Based on published data, the role of HIF-2α in glioblastoma formation and aggressiveness is not fully clear, as HIF-2α has been attributed a tumor-suppressor role (Acker et al. 2005), as well as a marker for poor prognosis (Li et al. 2009). Overexpression of HIF-2α protein in rat glioblastomas suppressed tumor growth despite overall enhanced vascularization. This was in part explained by increased tumor cell apoptosis, and knockdown of HIF-2α in hypoxic human glioblastoma cells reduced the apoptotic rate of these cells (Acker et al. 2005). Recent work on GBM has focused highly on the small fraction of tumor cells with stem cell characteristics that are thought to initiate and maintain tumor growth (Hemmati et al. 2003; Singh et al. 2003; Galli et al. 2004; Singh et al. 2004). Several markers identifying a glioma stem cell population have been proposed, including CD133, Nestin (Singh et al. 2003), and A2B5 (Ogden et al. 2008). HIF-2α was recently shown to be expressed at high levels in CD133+ glioma stem cells grown in vitro (McCord et al. 2009), and to co-localize with stem cell markers in tumor specimens (Li et al. 2009), suggesting that HIF-2α is an independent marker for glioma stem cells. Interestingly, HIF-2α is specifically expressed in brain tumor stem cells but not in neural progenitor cells, in contrast to HIF-1α, which is expressed in both cell types. As in neuroblastoma, a proportion of the HIF-2α positive cells are located adjacent to blood vessels in the tumor specimens, indicating that HIF-2α is expressed by a small but significant number of tumor cells, also in nonhypoxic regions (Pietras et al. 2008, 2009; Li et al. 2009). Finally, analyzing gliomas at the mRNA level, HIF2A, but not HIF1A expression, correlates with poor patient survival (Li et al. 2009).

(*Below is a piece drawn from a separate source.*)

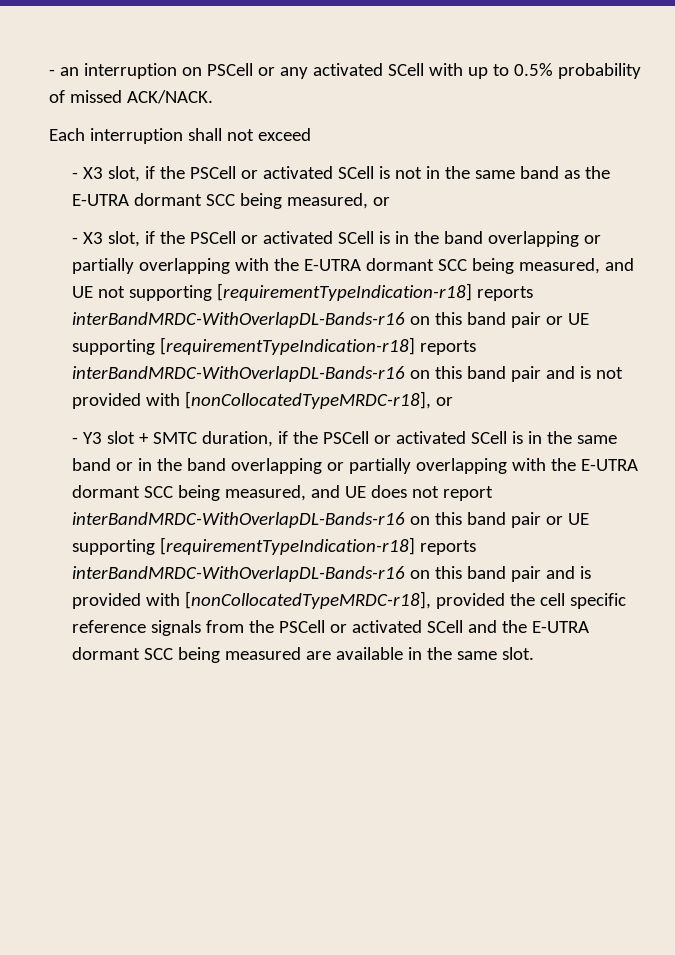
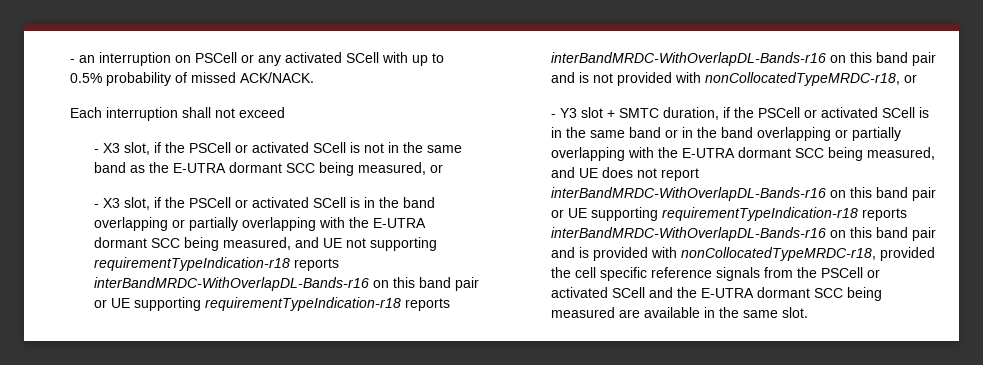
- - X3 slot, if the PSCell or activated SCell is in the band overlapping or partially overlapping with the E-UTRA dormant SCC being measured, and UE not supporting [requirementTypeIndication-r18] reports interBandMRDC-WithOverlapDL-Bands-r16 on this band pair or UE supporting [requirementTypeIndication-r18] reports interBandMRDC-WithOverlapDL-Bands-r16 on this band pair and is not provided with [nonCollocatedTypeMRDC-r18], or
+ - X3 slot, if the PSCell or activated SCell is in the band overlapping or partially overlapping with the E-UTRA dormant SCC being measured, and UE not supporting requirementTypeIndication-r18 reports interBandMRDC-WithOverlapDL-Bands-r16 on this band pair or UE supporting requirementTypeIndication-r18 reports interBandMRDC-WithOverlapDL-Bands-r16 on this band pair and is not provided with nonCollocatedTypeMRDC-r18, or
- - Y3 slot + SMTC duration, if the PSCell or activated SCell is in the same band or in the band overlapping or partially overlapping with the E-UTRA dormant SCC being measured, and UE does not report interBandMRDC-WithOverlapDL-Bands-r16 on this band pair or UE supporting [requirementTypeIndication-r18] reports interBandMRDC-WithOverlapDL-Bands-r16 on this band pair and is provided with [nonCollocatedTypeMRDC-r18], provided the cell specific reference signals from the PSCell or activated SCell and the E-UTRA dormant SCC being measured are available in the same slot.
+ - Y3 slot + SMTC duration, if the PSCell or activated SCell is in the same band or in the band overlapping or partially overlapping with the E-UTRA dormant SCC being measured, and UE does not report interBandMRDC-WithOverlapDL-Bands-r16 on this band pair or UE supporting requirementTypeIndication-r18 reports interBandMRDC-WithOverlapDL-Bands-r16 on this band pair and is provided with nonCollocatedTypeMRDC-r18, provided the cell specific reference signals from the PSCell or activated SCell and the E-UTRA dormant SCC being measured are available in the same slot.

6 Hypoxia and Tumor Cell Differentiation
As mentioned above, hypoxia has profound effects on cellular phenotypes. One aspect of adaptation to hypoxia, which is of particular importance in tumor cells, is the effect on the tumor cell differentiation status and newly discovered links between HIF-2α expression and tumor initiating/stem cells. Initially described in cultured neuroblastoma and breast cancer cells and in breast tumor specimens, hypoxia can push tumor cells towards an immature stem cell-like phenotype (Jögi et al. 2002; Helczynska et al. 2003). The phenomenon has also been observed in glioma (Heddleston et al. 2009) recently suggesting that the dedifferentiating effect of hypoxia could be general and not restricted to specific tumor forms. These observations have potential direct clinical impact, since at least in neuroblastoma and breast carcinoma, immature stages of differentiation correlate to aggressive tumor behavior and unfavorable outcome. Thus, we have proposed that the hypoxia-induced immature stem cell features work in concert with other hypoxia-driven changes in establishing an aggressive tumor phenotype (Jögi et al. 2002; Helczynska et al. 2003; Axelson et al. 2005).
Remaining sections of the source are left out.